Kerberos 認証用の krb5 ファイルの提供¶

Denodo サーバーのコンポーネントで Kerberos 認証を有効にする場合、以下の条件の 1 つ以上にあてはまる場合は、Kerberos 構成ファイル (krb5 ファイル) を入手する必要があります。

• Denodo サーバーが実行されているホストが Windows ドメインに属していない。

• Denodo サーバーが Linux 上で実行されている。

• Denodo サーバーのコンポーネントで使用される Active Directory のユーザーアカウントで、 制約付き委任 (constrained delegation) のオプションが有効になっている。

Virtual DataPort Administration Tool では、Active Directory がデフォルトで「転送可能な」チケットを返さない場合は、krb5 ファイルが必要です。

これらのいずれかの条件にあてはまる場合は、オペレーティングシステムのデフォルトのパスに krb5 ファイルがあるかどうかを確認します (表「 krb5 ファイルのデフォルトの場所 (オペレーティングシステム別) 」を参照してください)。

このファイルが指定の場所に存在しない場合、次の JVM オプションを使用して VirtualDataPort サーバーを起動する必要があります: -Djava.security.krb5.conf=<REPLACE_WITH_PATH_TO_KRB5_FILE>

このファイルが存在する場合、ファイルの [libdefaults] セクションに forwardable = true プロパティがあることを確認します。

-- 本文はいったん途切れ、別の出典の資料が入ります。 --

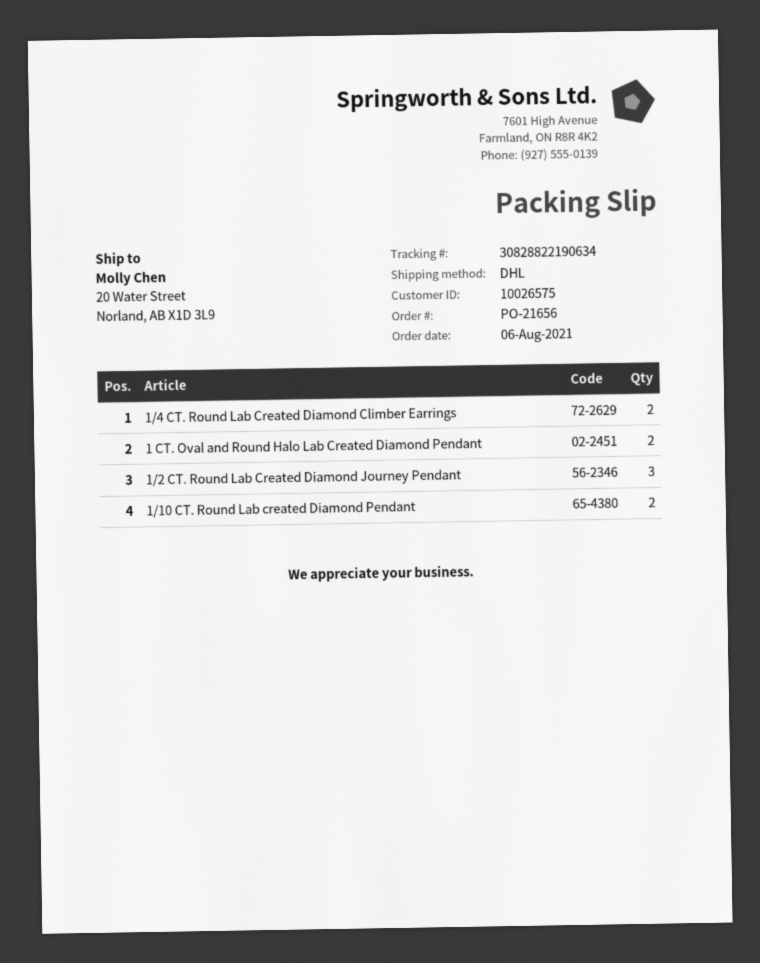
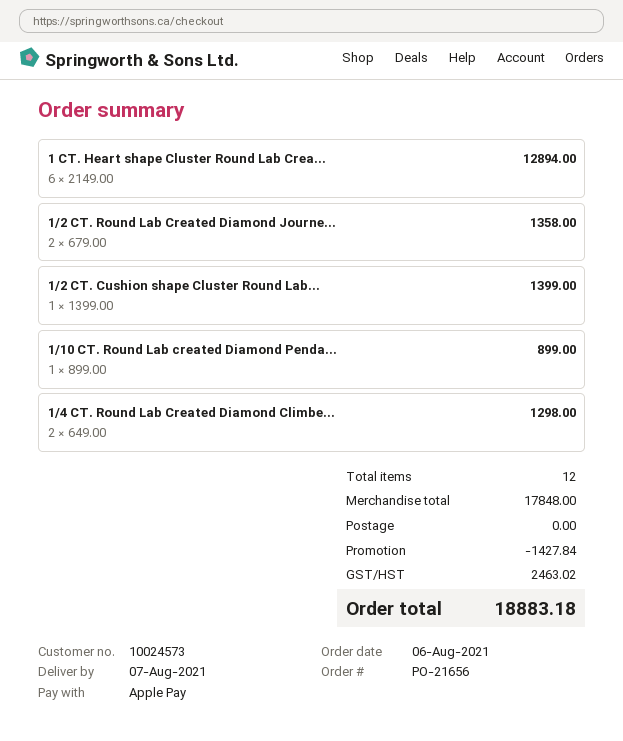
customer number: 10026575 -> 10024573
1 CT. Oval and Round Halo Lab Created Diamond Pendant: 2 -> none
1/2 CT. Round Lab Created Diamond Journey Pendant: 3 -> 2
1/10 CT. Round Lab created Diamond Pendant: 2 -> 1
1 CT. Heart shape Cluster Round Lab Crea...: none -> 6
1/2 CT. Cushion shape Cluster Round Lab...: none -> 1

このファイルが存在しない場合、デフォルトのパスにファイルを作成します。図「 krb5 ファイルのサンプル 」に krb5 ファイルの例を示します。

[libdefaults]
    default_realm = CONTOSO.COM
    forwardable = true

[realms]
CONTOSO.COM = {
    kdc = dc-01.contoso.com
    default_domain = CONTOSO.COM
}

[domain_realm]
    .contoso.com = CONTOSO.COM

プロパティが forwardable = true と設定されている場合、システムは Kerberos サーバーに「転送可能な」チケットを要求します。このチケットを他のアプリケーション (ここでは Virtual DataPort Server) で使用して、ユーザーの代わりにサービスチケットを要求することができます。このサービスチケットは、Virtual DataPort クライアント (つまり、Administration Tool、JDBC クライアント、および ODBC クライアント) の代わりに他のサービス (たとえば、データベース) に対して Kerberos 要求を実行するために使用されます。